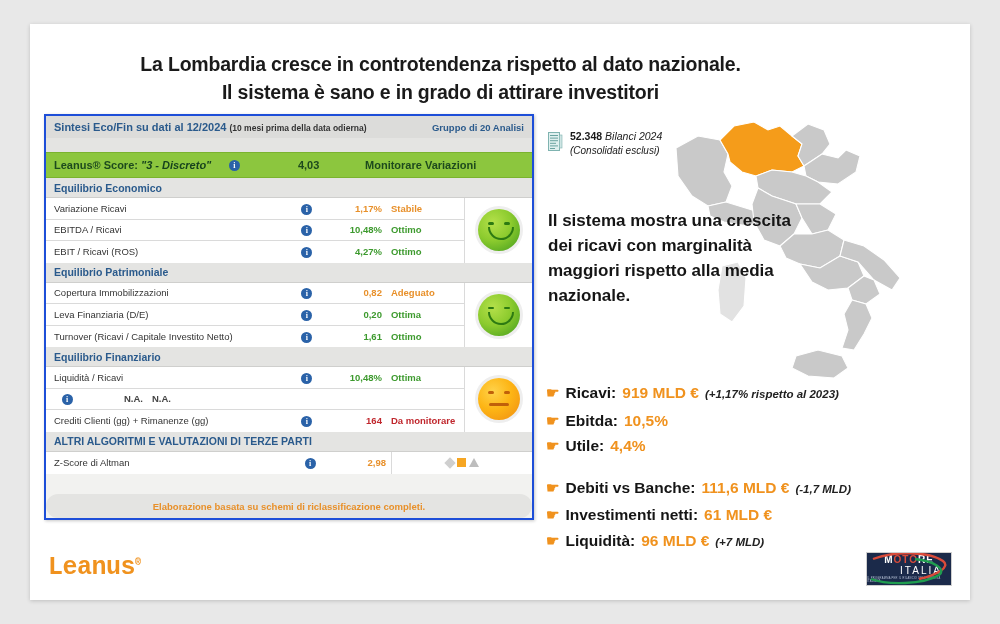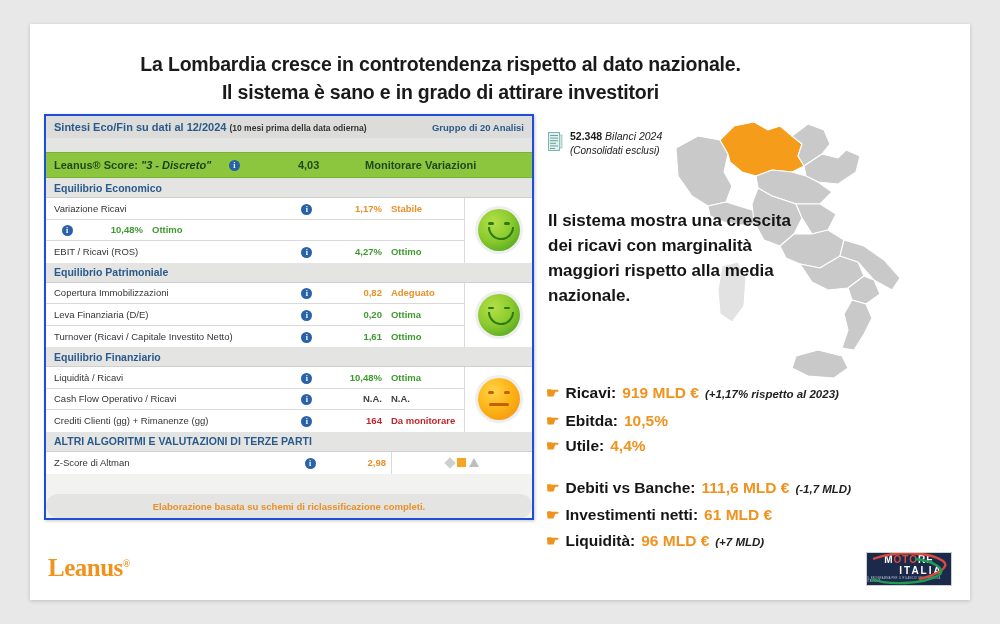--- a/index.html
+++ b/index.html
@@ -247,6 +247,7 @@
           <div class="r-judg v-orange">Stabile</div>
         </div>
         <div class="row">
+          <div class="r-label">EBITDA / Ricavi</div>
           <div class="r-info"><span class="info-dot">i</span></div>
           <div class="r-val v-green">10,48%</div>
           <div class="r-judg v-green">Ottimo</div>

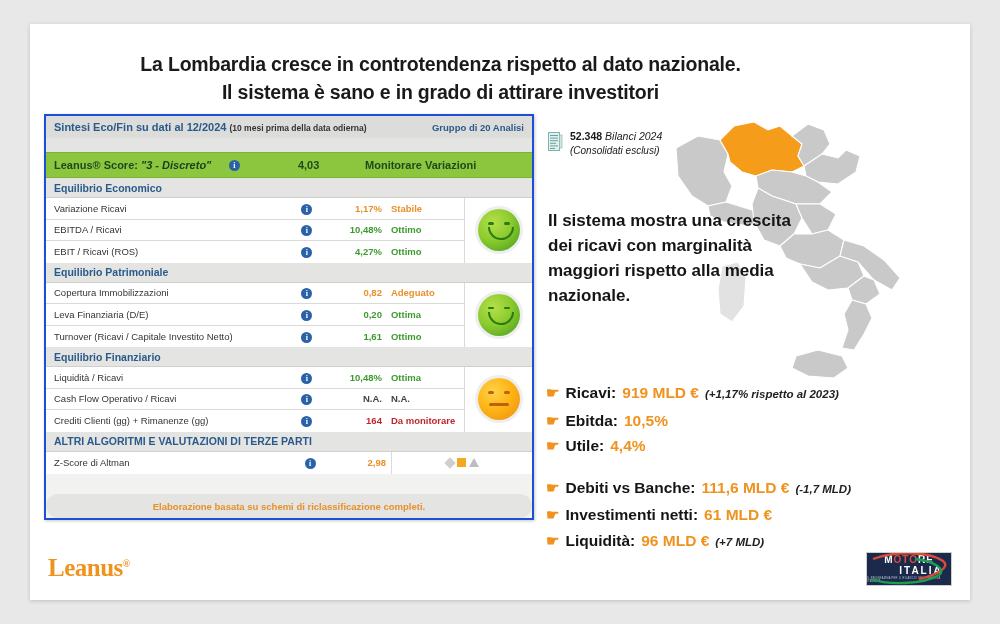--- a/index.html
+++ b/index.html
@@ -309,7 +309,6 @@
           <div class="r-judg v-green">Ottima</div>
         </div>
         <div class="row">
-          <div class="r-label">Cash Flow Operativo / Ricavi</div>
           <div class="r-info"><span class="info-dot">i</span></div>
           <div class="r-val v-grey">N.A.</div>
           <div class="r-judg v-grey">N.A.</div>

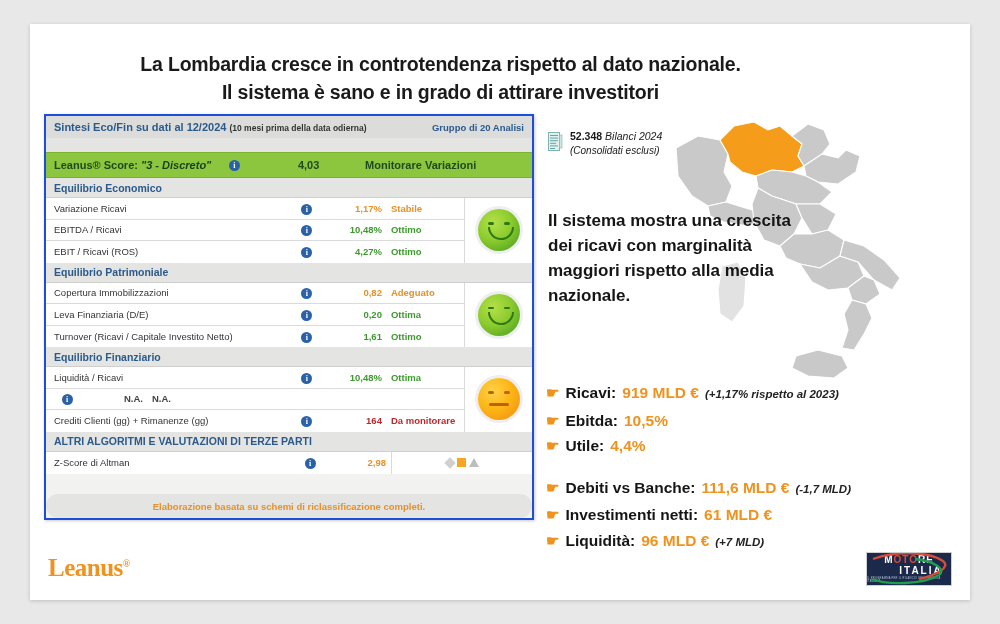--- a/index.html
+++ b/index.html
@@ -185,7 +185,7 @@
   .leanus-logo{
     position:absolute;left:18px;bottom:18px;
     font-size:25px;font-weight:bold;color:#f0921e;letter-spacing:-0.5px;
-    font-family:Liberation Serif, serif;
+    font-family:Liberation Mono, monospace;
   }
   .leanus-logo sup{font-size:10px;vertical-align:super;}
 

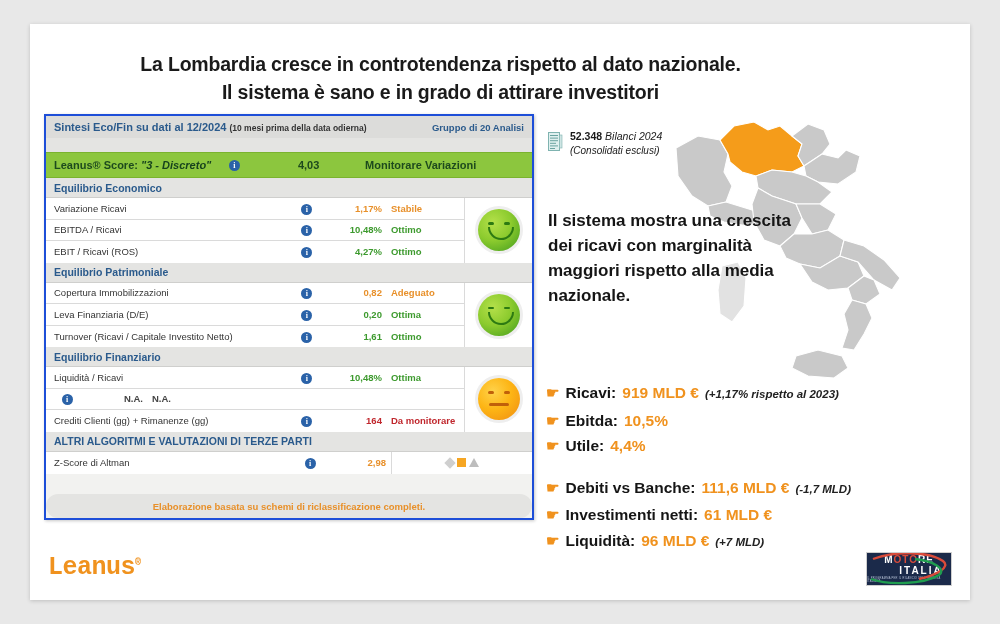--- a/index.html
+++ b/index.html
@@ -197,7 +197,7 @@
   }
   .motore .m1{font-size:10px;font-weight:bold;color:#ffffff;letter-spacing:1px;line-height:10px;}
   .motore .m1 .o{color:#d94b3a;}
-  .motore .m2{font-size:10px;font-weight:bold;color:#ffffff;letter-spacing:2px;line-height:11px;padding-left:24px;}
+  .motore .m2{font-size:10px;font-weight:normal;color:#ffffff;letter-spacing:2px;line-height:11px;padding-left:24px;}
   .motore .m3{font-size:2.6px;color:#b9c4d8;letter-spacing:.3px;margin-top:1px;}
   .motore .swoosh{
     position:absolute;left:0;top:0;width:84px;height:32px;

Exercise goal: The entries need to be restated exactly, and their pictures left out.

Your response:
--- a/index.html
+++ b/index.html
@@ -247,6 +247,7 @@
           <div class="r-judg v-orange">Stabile</div>
         </div>
         <div class="row">
+          <div class="r-label">EBITDA / Ricavi</div>
           <div class="r-info"><span class="info-dot">i</span></div>
           <div class="r-val v-green">10,48%</div>
           <div class="r-judg v-green">Ottimo</div>

--- a/index.html
+++ b/index.html
@@ -309,7 +309,6 @@
           <div class="r-judg v-green">Ottima</div>
         </div>
         <div class="row">
-          <div class="r-label">Cash Flow Operativo / Ricavi</div>
           <div class="r-info"><span class="info-dot">i</span></div>
           <div class="r-val v-grey">N.A.</div>
           <div class="r-judg v-grey">N.A.</div>

--- a/index.html
+++ b/index.html
@@ -185,7 +185,7 @@
   .leanus-logo{
     position:absolute;left:18px;bottom:18px;
     font-size:25px;font-weight:bold;color:#f0921e;letter-spacing:-0.5px;
-    font-family:Liberation Serif, serif;
+    font-family:Liberation Mono, monospace;
   }
   .leanus-logo sup{font-size:10px;vertical-align:super;}
 

--- a/index.html
+++ b/index.html
@@ -197,7 +197,7 @@
   }
   .motore .m1{font-size:10px;font-weight:bold;color:#ffffff;letter-spacing:1px;line-height:10px;}
   .motore .m1 .o{color:#d94b3a;}
-  .motore .m2{font-size:10px;font-weight:bold;color:#ffffff;letter-spacing:2px;line-height:11px;padding-left:24px;}
+  .motore .m2{font-size:10px;font-weight:normal;color:#ffffff;letter-spacing:2px;line-height:11px;padding-left:24px;}
   .motore .m3{font-size:2.6px;color:#b9c4d8;letter-spacing:.3px;margin-top:1px;}
   .motore .swoosh{
     position:absolute;left:0;top:0;width:84px;height:32px;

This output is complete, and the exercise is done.